EJ: Short answer: Yes. I’m bullish on memory. I hold Micron and a DRAM ETF (a basket of memory companies). If you’re a U.S. citizen, buying South Korean stocks directly can be inconvenient, but you can gain exposure through these basket products. I’ve been waiting for SK Hynix to list in the U.S.—I’ll buy it when it does.

This IPO is currently reported to be four times oversubscribed, with institutions, pension funds, and retail investors all competing for shares. Securing this level of demand indicates that institutions have conducted in-depth research on the memory sector and intend to hold long-term positions.

Josh: Guess who contributed $2 to $3 billion of that $30 billion? Leopold Aschenbrenner. He’s back. Last time we analyzed his positions, some questioned his logic for shorting NVIDIA. Since we recorded that episode, NVIDIA has dropped 20%. Now he’s participating as a seed investor in SK Hynix’s IPO. You can question his judgment, but he’s never been wrong.


Long-term perspective: Super cycle or bubble?

Josh: Let’s align on the conclusions.

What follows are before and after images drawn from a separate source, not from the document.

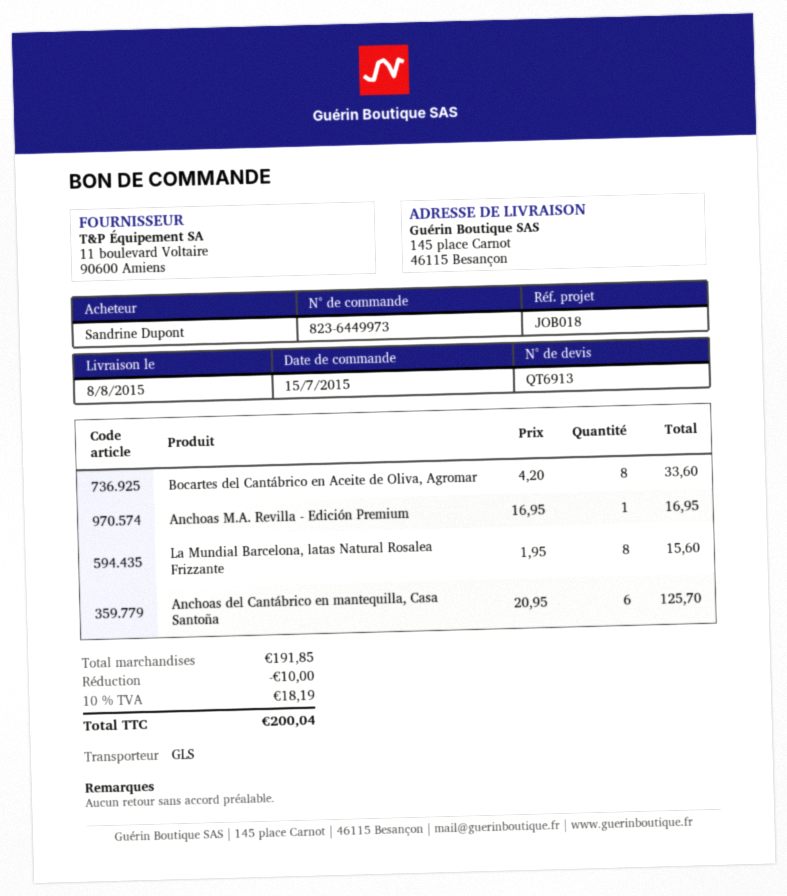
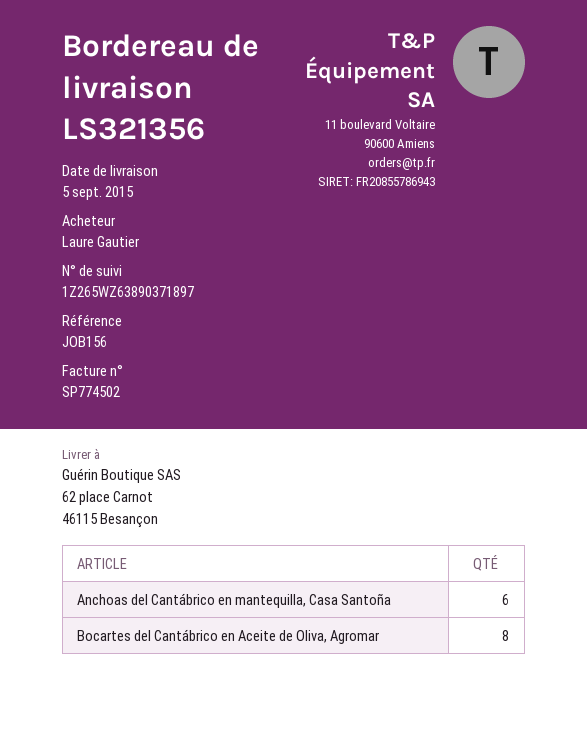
delivery date: 2015-08-08 -> 2015-09-05
reference: JOB018 -> JOB156
ordered by: Sandrine Dupont -> Laure Gautier
ship to: 145 place Carnot, 46115 Besançon -> 62 place Carnot, 46115 Besançon
Anchoas M.A. Revilla - Edición Premium: 1 -> none
La Mundial Barcelona, latas Natural Rosalea Frizzante: 8 -> none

In the long term, memory demand has no ceiling, and only three companies can manufacture it—new entrants won’t pose a meaningful competitive threat in the short term. In the short term, people are fearful due to the shadow of historical cycles and the rapid, steep price increases. That makes complete sense—you might feel foolish buying a month ago. But six to 24 months from now, these companies’ fundamentals won’t have changed.

EJ: Yes, there will eventually be a cycle peak, and that will happen when wafer capacity begins to exceed demand. But supply won’t catch up until 2030, while demand is three to five times higher than supply. Until then, margins and profit rates will continue to expand.

I’m more curious about what the audience thinks. AI memory isn’t the most exciting topic, but it’s becoming the most critical component in the AI infrastructure capital expenditure race. It’s the source driving up prices across all consumer goods. Do you think we’re being too optimistic? Can profit margins continue to rise, or is this simply a bubble that will eventually burst, and are Josh and I marking the top?